== What you have to do ==
Where does the string "formula" occur in the records below? Copy every line that holds it.

== Given records ==
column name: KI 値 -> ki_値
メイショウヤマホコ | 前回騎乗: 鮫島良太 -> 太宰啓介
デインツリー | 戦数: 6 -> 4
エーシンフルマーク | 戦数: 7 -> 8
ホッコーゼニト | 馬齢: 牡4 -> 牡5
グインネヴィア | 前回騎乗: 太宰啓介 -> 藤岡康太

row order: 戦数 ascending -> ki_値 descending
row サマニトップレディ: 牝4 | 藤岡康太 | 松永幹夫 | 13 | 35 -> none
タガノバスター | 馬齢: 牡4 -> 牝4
* * *
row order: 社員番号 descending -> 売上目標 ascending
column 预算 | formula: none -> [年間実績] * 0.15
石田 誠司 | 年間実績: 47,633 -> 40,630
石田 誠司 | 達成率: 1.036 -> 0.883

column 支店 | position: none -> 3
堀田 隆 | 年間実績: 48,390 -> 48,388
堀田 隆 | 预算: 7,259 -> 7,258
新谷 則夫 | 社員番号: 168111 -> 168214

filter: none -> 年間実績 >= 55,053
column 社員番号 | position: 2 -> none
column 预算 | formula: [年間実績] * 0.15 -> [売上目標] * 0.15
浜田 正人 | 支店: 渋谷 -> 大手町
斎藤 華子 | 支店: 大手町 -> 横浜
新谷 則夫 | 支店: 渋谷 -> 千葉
...
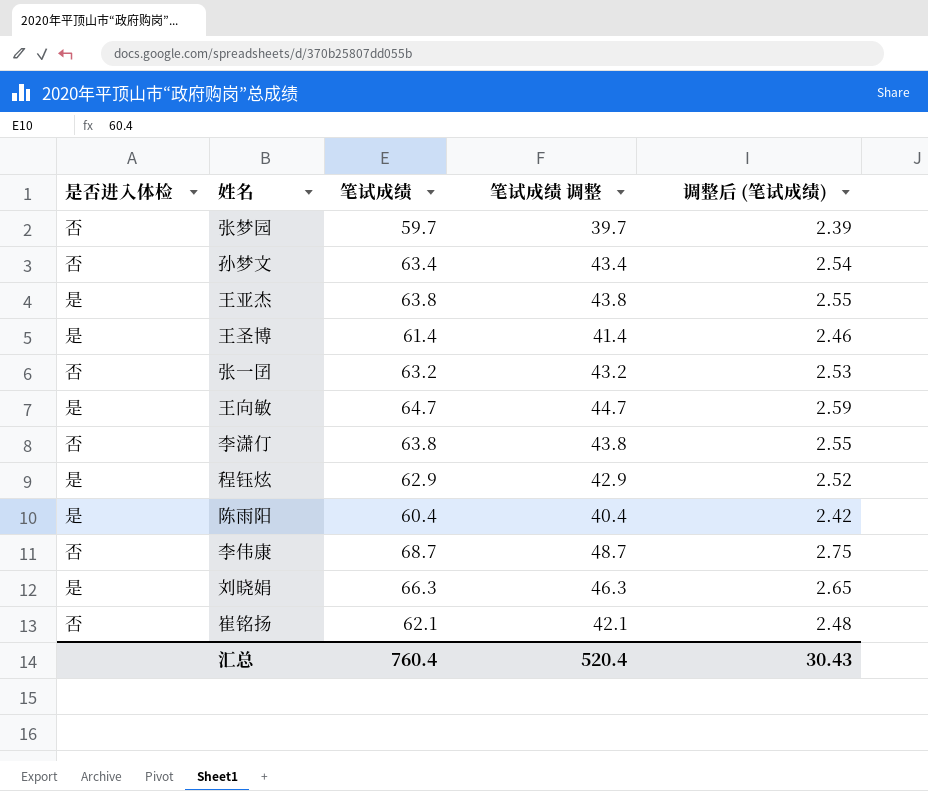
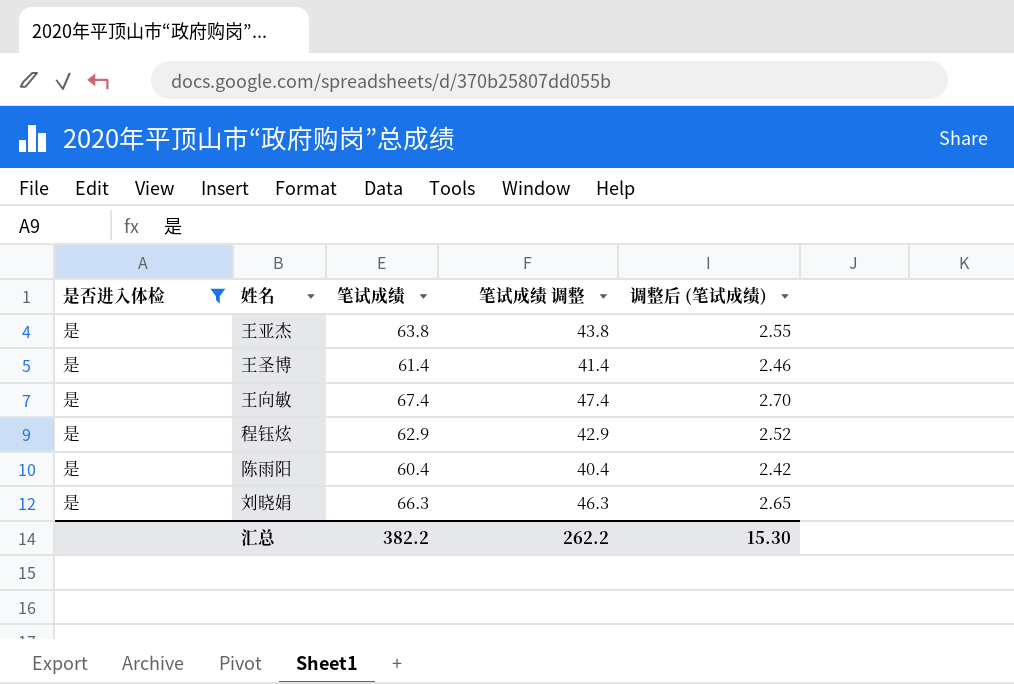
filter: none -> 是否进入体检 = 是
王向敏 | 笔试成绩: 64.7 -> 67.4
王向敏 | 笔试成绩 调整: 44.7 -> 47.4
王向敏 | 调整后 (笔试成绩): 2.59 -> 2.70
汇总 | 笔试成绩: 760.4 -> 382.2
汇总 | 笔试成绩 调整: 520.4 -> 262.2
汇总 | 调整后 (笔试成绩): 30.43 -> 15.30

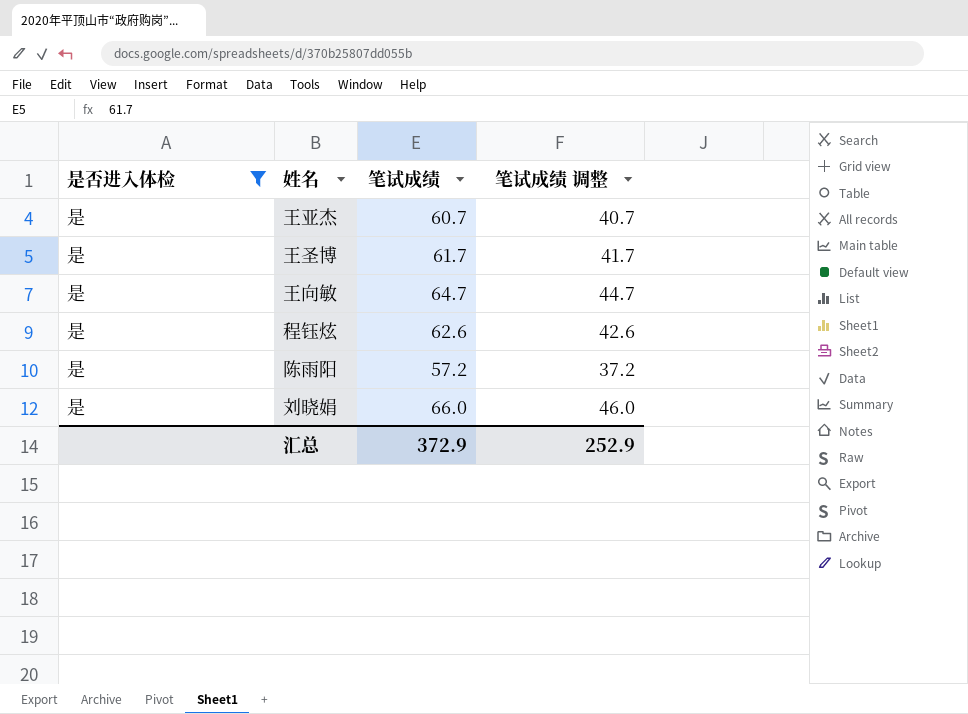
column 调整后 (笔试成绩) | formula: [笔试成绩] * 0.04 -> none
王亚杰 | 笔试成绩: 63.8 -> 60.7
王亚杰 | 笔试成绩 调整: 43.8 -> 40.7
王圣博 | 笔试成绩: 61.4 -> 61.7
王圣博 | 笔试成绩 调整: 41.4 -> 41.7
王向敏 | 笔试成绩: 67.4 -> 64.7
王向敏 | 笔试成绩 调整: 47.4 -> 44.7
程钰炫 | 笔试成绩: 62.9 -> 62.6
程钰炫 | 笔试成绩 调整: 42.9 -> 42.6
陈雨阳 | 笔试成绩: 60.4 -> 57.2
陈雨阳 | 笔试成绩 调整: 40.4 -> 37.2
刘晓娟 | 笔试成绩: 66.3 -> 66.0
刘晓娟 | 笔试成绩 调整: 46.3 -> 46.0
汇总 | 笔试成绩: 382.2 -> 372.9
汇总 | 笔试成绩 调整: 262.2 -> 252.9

== Finished exercise ==
column 预算 | formula: none -> [年間実績] * 0.15
column 预算 | formula: [年間実績] * 0.15 -> [売上目標] * 0.15
column 调整后 (笔试成绩) | formula: [笔试成绩] * 0.04 -> none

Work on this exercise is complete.